Opini WTP: Prestasi atau Pencitraan Berstandar Akuntansi?

Oleh: Redaksi |
Ilustrasi Opini WTP: Prestasi atau Cuma Pencitraan Berstandar Akuntansi?
Di negeri ini, ada satu prestasi yang disambut lebih meriah dari ulang tahun kepala daerah, lebih heboh dari kelulusan CPNS, dan lebih sering dipajang daripada foto mantan di dompet: Opini WTP dari Badan Pemeriksa Keuangan. 

Setiap tahun, begitu hasil audit keluar dan tertulis “Wajar Tanpa Pengecualian”, para pejabat langsung semangat bikin konferensi pers, pasang baliho ucapan selamat dari diri sendiri untuk diri sendiri, sampai bikin karangan bunga seolah-olah baru menang lomba kebersihan antar-RT. Bahkan tak jarang, berita tentang WTP ini dibacakan dengan bangga oleh MC acara kenegaraan yang suaranya lebih dramatis dari sinetron Indosiar.

Padahal, opini Wajar Tanpa Pengecualian itu bukan berarti nggak ada masalah. Itu cuma berarti laporan keuangannya rapi, tertata, dan tampak wajar, kayak dompet tipis yang disusun biar kelihatan tebal. Soal apakah anggaran disalurkan tepat sasaran? itu urusan belakang layar, yang penting laporannya wajar. Soal nyatanya, bisa didiskusikan di warung kopi.

WTP itu bukan berarti pengelolaan keuangannya sempurna dan suci dari dosa. Bukan juga berarti semua proyek jalan udah mulus kayak pipi artis TikTok, atau bantuan sosial tepat sasaran sampai ke dapur warga. WTP hanya berarti: “Laporan keuangannya kelihatan wajar dan sesuai standar akuntansi.” Kita semua tahu, pencatatan bisa rapi, tapi prakteknya bisa ngadi-ngadi. Bayangin: ada bangunan mangkrak, tapi laporan belanjanya kinclong.

Loh? Jadi, bisa aja dong kelihatan wajar, padahal isinya jebakan batman?  Ya bisa. Namanya juga laporan. Kalau dibuat dengan niat dan excel yang cukup, semuanya bisa terlihat suci. Ibarat nulis skripsi hasil plagiat tapi footnote-nya lengkap, dosen mungkin luluh.

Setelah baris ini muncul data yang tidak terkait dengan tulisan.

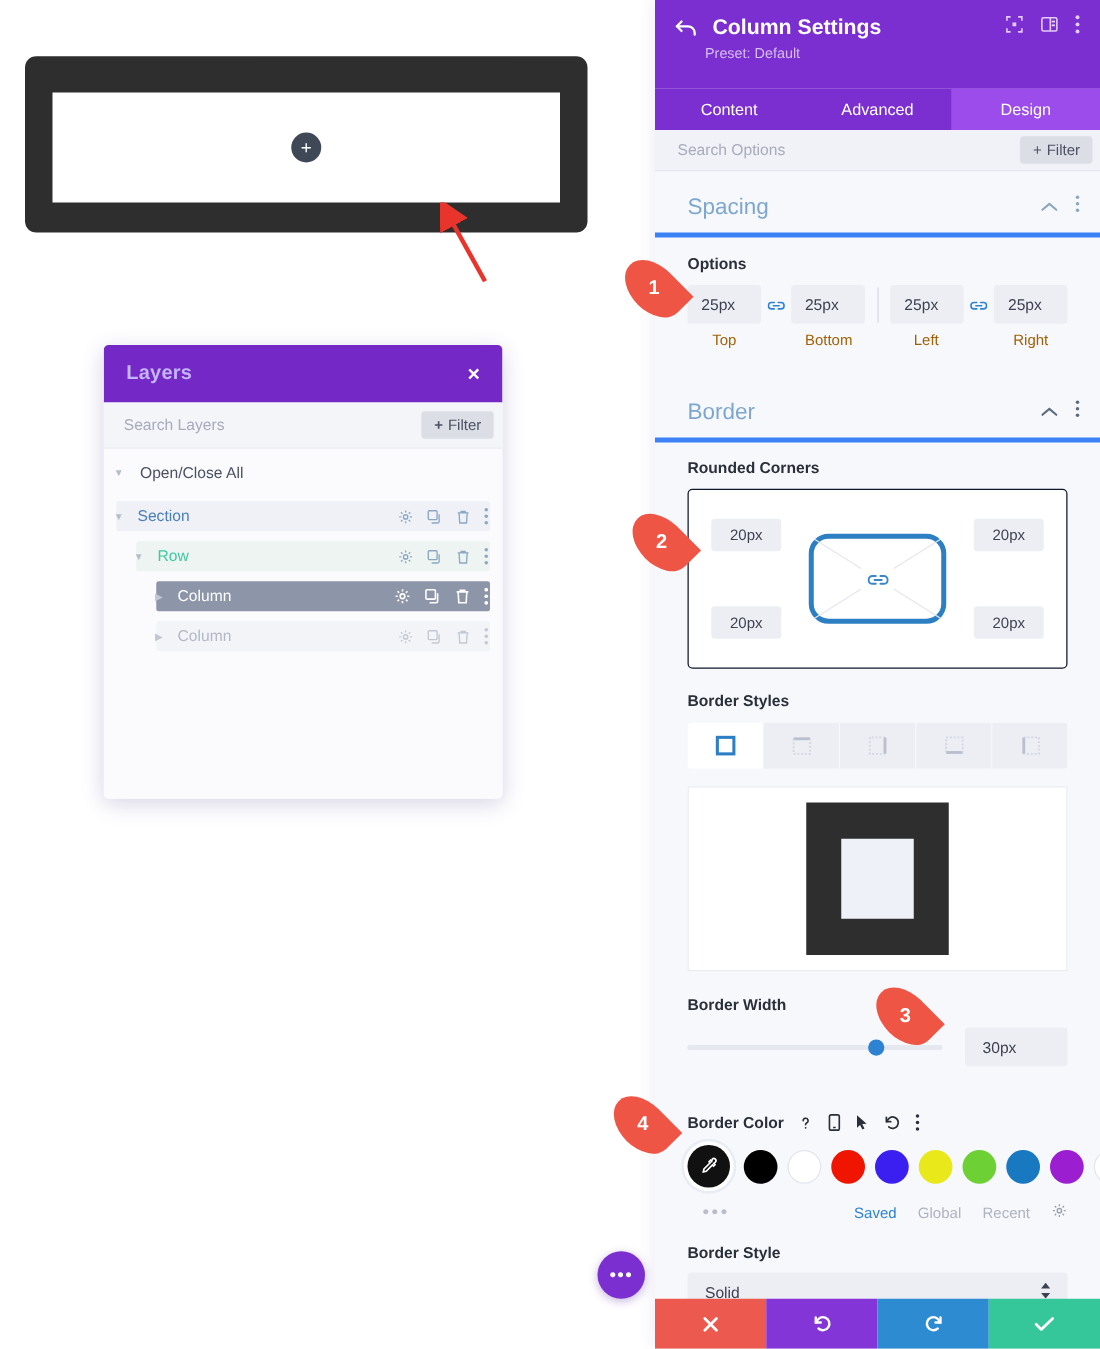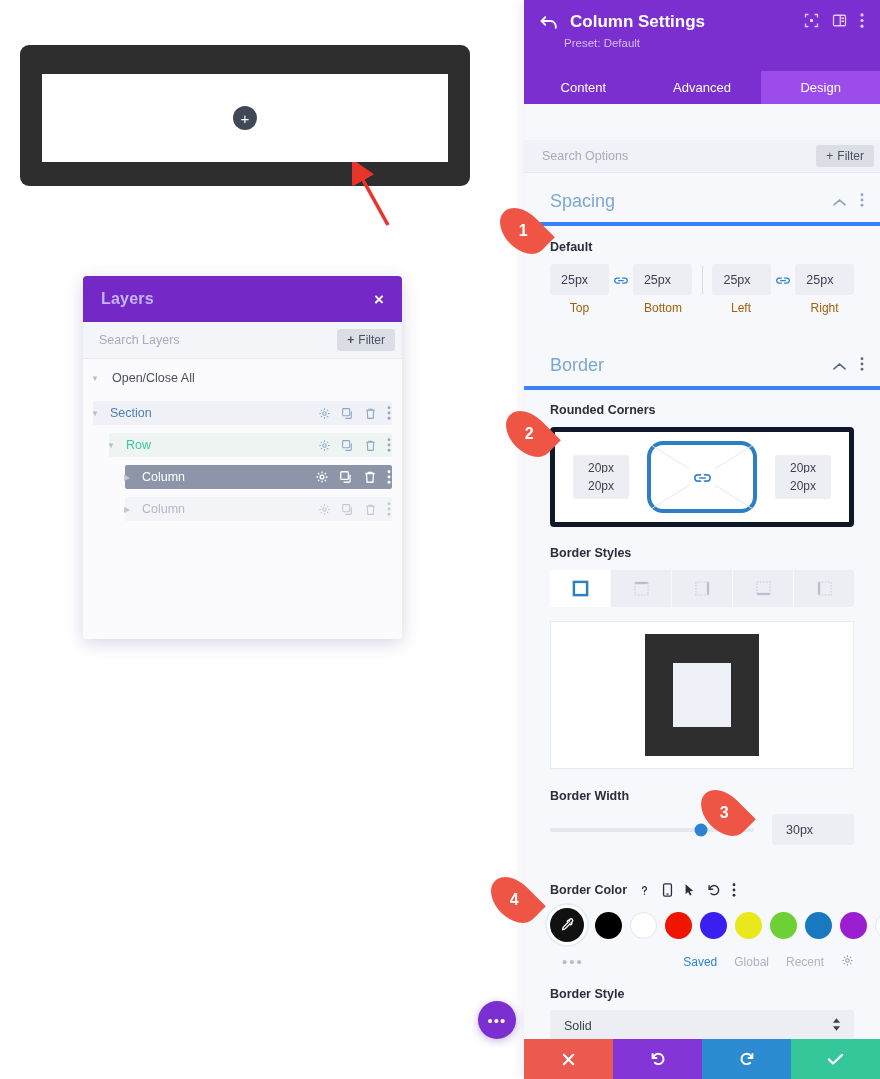--- a/index.html
+++ b/index.html
@@ -100,21 +100,20 @@
 
   .tabs { display:flex; background:#7b2fd0; height:33px; }
   .tab { flex:1; display:flex; align-items:center; justify-content:center;
          color:#fff; font-size:13px; }
   .tab.active { background:#9b4ceb; }
 
   .opt-search {
     height:33px; background:#f1f2f7; display:flex; align-items:center;
     justify-content:space-between; padding-left:18px; padding-right:6px;
     border-bottom:1px solid #e7e9f1;
-    margin-top:36px;
   }
   .opt-search .ph { color:#a7abbb; font-size:12.5px; }
   .filter-btn2 {
     background:#dcdee6; color:#4b5162; font-size:12px;
     padding:4px 10px; border-radius:3px; display:flex; align-items:center; gap:4px;
   }
 
   .group-head {
     display:flex; align-items:center; justify-content:space-between;
     padding: 18px 16px 10px 26px;
@@ -131,22 +130,22 @@
     background:#eceef4; border-radius:3px; height:31px; width:64px;
     display:flex; align-items:center; padding-left:11px;
     font-size:12.5px; color:#3d4250;
   }
   .link-ico { width:27px; display:flex; align-items:center; justify-content:center; }
   .pad-sep { width:1px; height:28px; background:#d7dae3; margin:0 10px; }
   .pad-labels { display:flex; margin-top:6px; font-size:12px; color:#a16207; }
   .pad-labels span { text-align:center; }
 
   .rc-box {
-    margin-top:10px; border:5px solid #0f172a; border-radius:4px;
-    background:#fff; height:100px; position:relative;
+    margin-top:10px; border:1px solid #0f172a; border-radius:4px;
+    background:#fff; height:144px; position:relative;
   }
   .rc-val {
     position:absolute; background:#eceef4; border-radius:3px;
     width:56px; height:26px; display:flex; align-items:center; justify-content:center;
     font-size:12px; color:#3d4250;
   }
   .rc-shape {
     position:absolute; left:50%; top:50%; transform:translate(-50%,-50%);
     width:110px; height:72px; border:4px solid #2d7fc4; border-radius:16px;
     background:#fff;
@@ -455,21 +454,21 @@
           <svg width="4" height="14" viewBox="0 0 4 16">
               <circle cx="2" cy="2" r="1.6" fill="#8ca6c0"></circle>
               <circle cx="2" cy="8" r="1.6" fill="#8ca6c0"></circle>
               <circle cx="2" cy="14" r="1.6" fill="#8ca6c0"></circle>
             </svg>
         </span>
       </div>
     </div>
 
     <div class="content-pad" style="padding-top:14px;">
-      <div class="field-label">Default</div>
+      <div class="field-label">Options</div>
       <div class="pad-row">
         <div class="pad-input">25px</div>
         <div class="link-ico">
           <svg width="14" height="12" viewBox="0 0 18 14" fill="none" stroke="#2d82d2" stroke-width="1.6" stroke-linecap="round">
               <path d="M7 4.5H4.2A3.2 3.2 0 0 0 4.2 11H7"></path>
               <path d="M11 11h2.8A3.2 3.2 0 0 0 13.8 4.5H11"></path>
               <path d="M6 7.7h6"></path>
             </svg>
         </div>
         <div class="pad-input">25px</div>

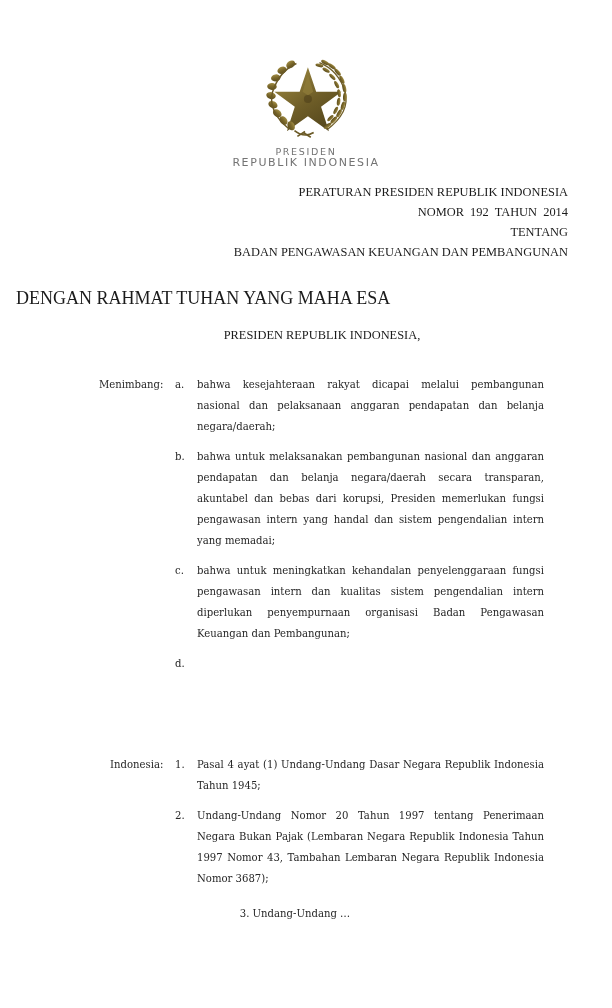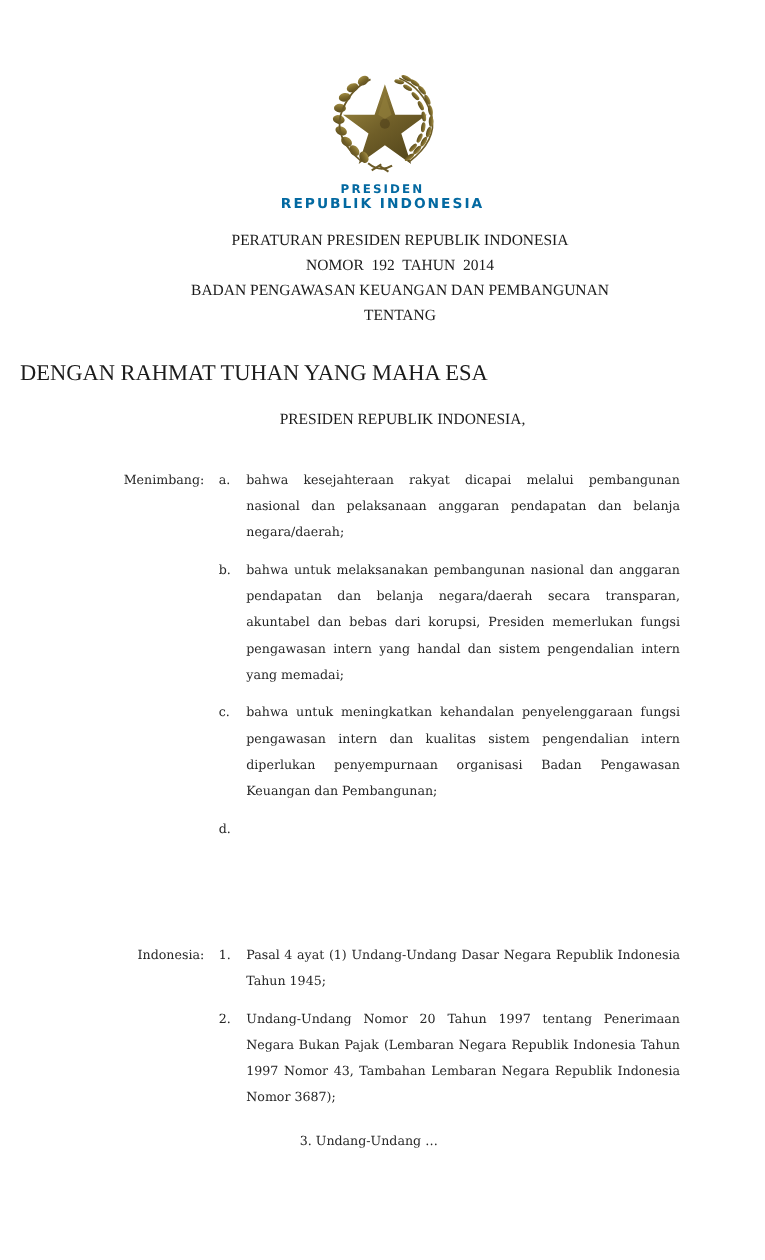--- a/index.html
+++ b/index.html
@@ -29,47 +29,46 @@
   }
   .emblem-svg {
     display: block;
     margin: 0 auto;
     width: 96px;
     height: 92px;
   }
   .emblem-caption {
     margin-top: 3px;
     font-family: "DejaVu Sans", "Liberation Sans", sans-serif;
-    font-weight: bold;
-    color: #0369a1;
+    font-weight: normal;
+    color: #737373;
     line-height: 1.08;
   }
   .emblem-caption .l1 {
     display: block;
     font-size: 9.5px;
     letter-spacing: 1.7px;
   }
   .emblem-caption .l2 {
     display: block;
     font-size: 11px;
     letter-spacing: 1.6px;
   }
 
   
   .heading {
     position: absolute;
     left: 0;
     top: 182px;
     width: 568px;
-    text-align: center;
+    text-align: right;
     font-family: "Liberation Serif", "DejaVu Serif", serif;
     font-size: 12.4px;
     line-height: 20px;
     color: #1b1b1b;
-    margin-left: 36px;
   }
   .heading .hl { display: block; white-space: pre; }
 
   .enactment {
     position: absolute;
     left: 0;
     top: 288px;
     width: 612px;
     text-align: left;
     font-family: "Liberation Serif", "DejaVu Serif", serif;
@@ -218,22 +217,22 @@
 
     <div class="emblem-caption">
       <span class="l1">PRESIDEN</span>
       <span class="l2">REPUBLIK INDONESIA</span>
     </div>
   </div>
 
   <div class="heading">
     <span class="hl">PERATURAN PRESIDEN REPUBLIK INDONESIA</span>
     <span class="hl">NOMOR  192  TAHUN  2014</span>
+    <span class="hl">TENTANG</span>
     <span class="hl">BADAN PENGAWASAN KEUANGAN DAN PEMBANGUNAN</span>
-    <span class="hl">TENTANG</span>
   </div>
 
   <div class="enactment">DENGAN RAHMAT TUHAN YANG MAHA ESA</div>
   <div class="institution">PRESIDEN REPUBLIK INDONESIA,</div>
 
   <div class="section" id="sec-menimbang">
     <div class="clause-row">
       <div class="lbl">Menimbang</div>
       <div class="colon">:</div>
       <div class="marker">a.</div>

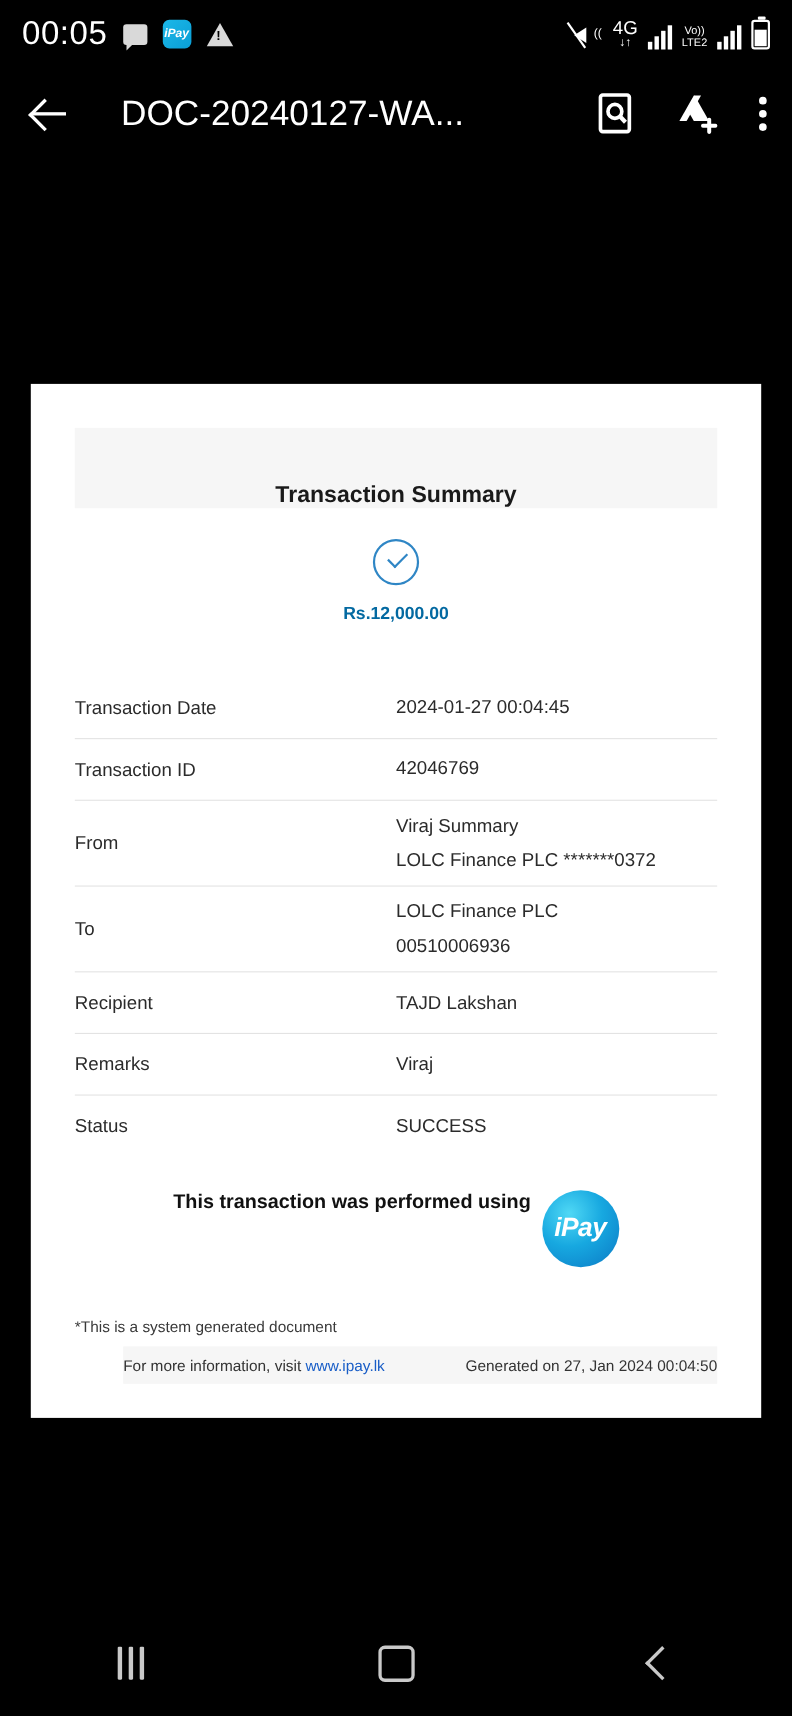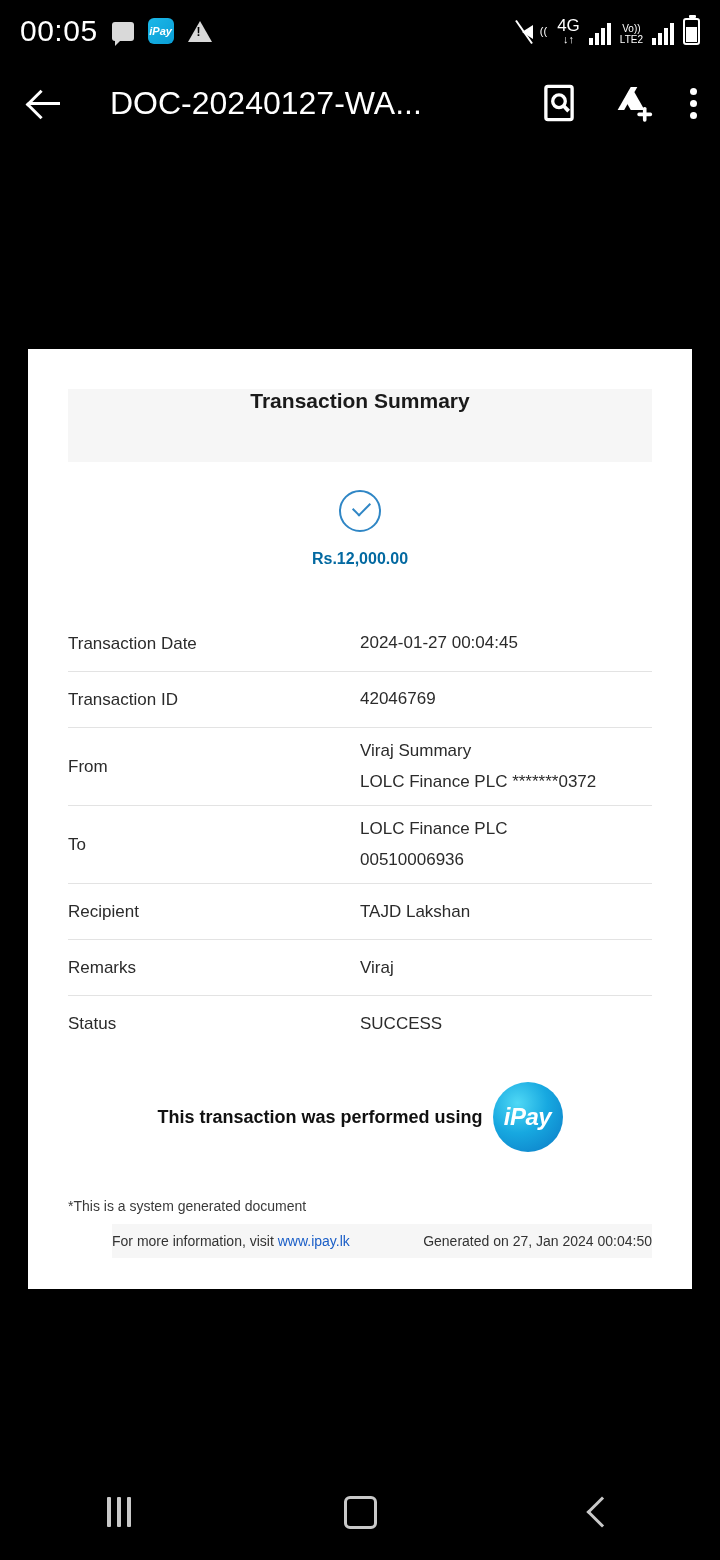--- a/index.html
+++ b/index.html
@@ -114,21 +114,21 @@
   .kebab span:nth-child(1){top:6px}
   .kebab span:nth-child(2){top:18px}
   .kebab span:nth-child(3){top:30px}
 
   
   .doc-area { position:absolute; top:349px; left:28px; width:664px; height:940px; background:#fff; }
   .doc-inner { padding:0 40px; }
 
   .doc-header {
     margin-top:40px; background:#f6f6f6; height:73px;
-    display:flex; align-items:flex-start; justify-content:center;
+    display:flex; align-items:flex-end; justify-content:center;
   }
   .doc-header h1 { font-size:21px; font-weight:bold; color:#1a1a1a; }
 
   .check-wrap { display:flex; justify-content:center; margin-top:28px; }
   .check-circle {
     width:42px; height:42px; border:2px solid #2f86c5; border-radius:50%;
     position:relative;
   }
   .check-circle:after {
     content:""; position:absolute; left:12px; top:10px; width:15px; height:8px;
@@ -144,21 +144,21 @@
   .row {
     display:flex; align-items:center;
     border-bottom:1px solid #e3e3e3;
     min-height:56px; padding:8px 0;
   }
   .row .lbl { width:292px; font-size:17px; color:#2b2b2b; flex:0 0 292px; }
   .row .val { font-size:17px; color:#2b2b2b; line-height:1.8; }
   .row .val .l2 { display:block; }
 
   .ipay-line {
-    display:flex; align-items:center; justify-content:center;
+    display:flex; align-items:flex-start; justify-content:center;
     margin-top:30px; gap:10px;
   }
   .ipay-line .txt { font-size:18px; font-weight:bold; color:#111; }
   .ipay-logo {
     width:70px; height:70px; border-radius:50%;
     background:radial-gradient(circle at 35% 30%, #4fd8f5 0%, #17a8e0 45%, #0b78c4 100%);
     display:flex; align-items:center; justify-content:center;
     color:#fff; font-size:24px; font-weight:bold; font-style:italic;
     letter-spacing:-0.5px;
   }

Yang lebih lucu lagi, WTP ini kadang dijadikan alat pencitraan politik tingkat dewa. Kepala daerah yang dapet WTP langsung naik panggung politik dengan wajah cerah penuh harapan, bilang bahwa ini bukti keberhasilan pemerintahannya. Seolah-olah dia sendiri yang berjibaku menyusun laporan keuangan, begadang ngitung saldo kas, sampai ngeluarin air mata waktu nemuin selisih lima ribu.

Padahal, yang kerja keras siapa? Pegawai BPKAD, auditor internal, anak magang, dan tentu saja konsultan akuntansi yang dibayar dengan sistem “tanda terima kasih.” Sementara itu, sang pejabat tinggal datang pas foto-foto, senyum, dan siap naik baliho.

Lebih tragis, kadang daerah yang dapet WTP justru punya realitas di lapangan yang bikin kening berkerut: jalan masih becek, sekolah bocor, rumah sakit kekurangan obat, tapi laporan keuangannya cakep. Kayak orang yang fotonya glowing di Instagram, padahal aslinya lagi pilek dan makan mi instan seminggu penuh. Tapi karena tampilannya rapi dan sesuai format, yaudah: WTP.

Akhirnya, kita pun belajar satu hal penting: di republik ini, tampilan kadang lebih penting dari kenyataan. Yang penting laporan terlihat beres, meski proyeknya mangkrak. Yang penting neraca keuangan balance, walau moralnya deficit. Yang penting WTF, eh WTP.

Jadi, kalau kamu lihat pejabat bangga banget pamer WTP, tepuk tanganlah dengan antusias. Bukan karena keuangannya udah bersih, tapi karena dia berhasil menyembunyikan kekacauan dengan sangat rapi. Itu juga seni, Bung.

Dan buat rakyat? Ya kita cukup puas nonton baliho dan berharap semoga tahun depan, yang wajar bukan cuma laporan keuangannya, tapi juga hatinya.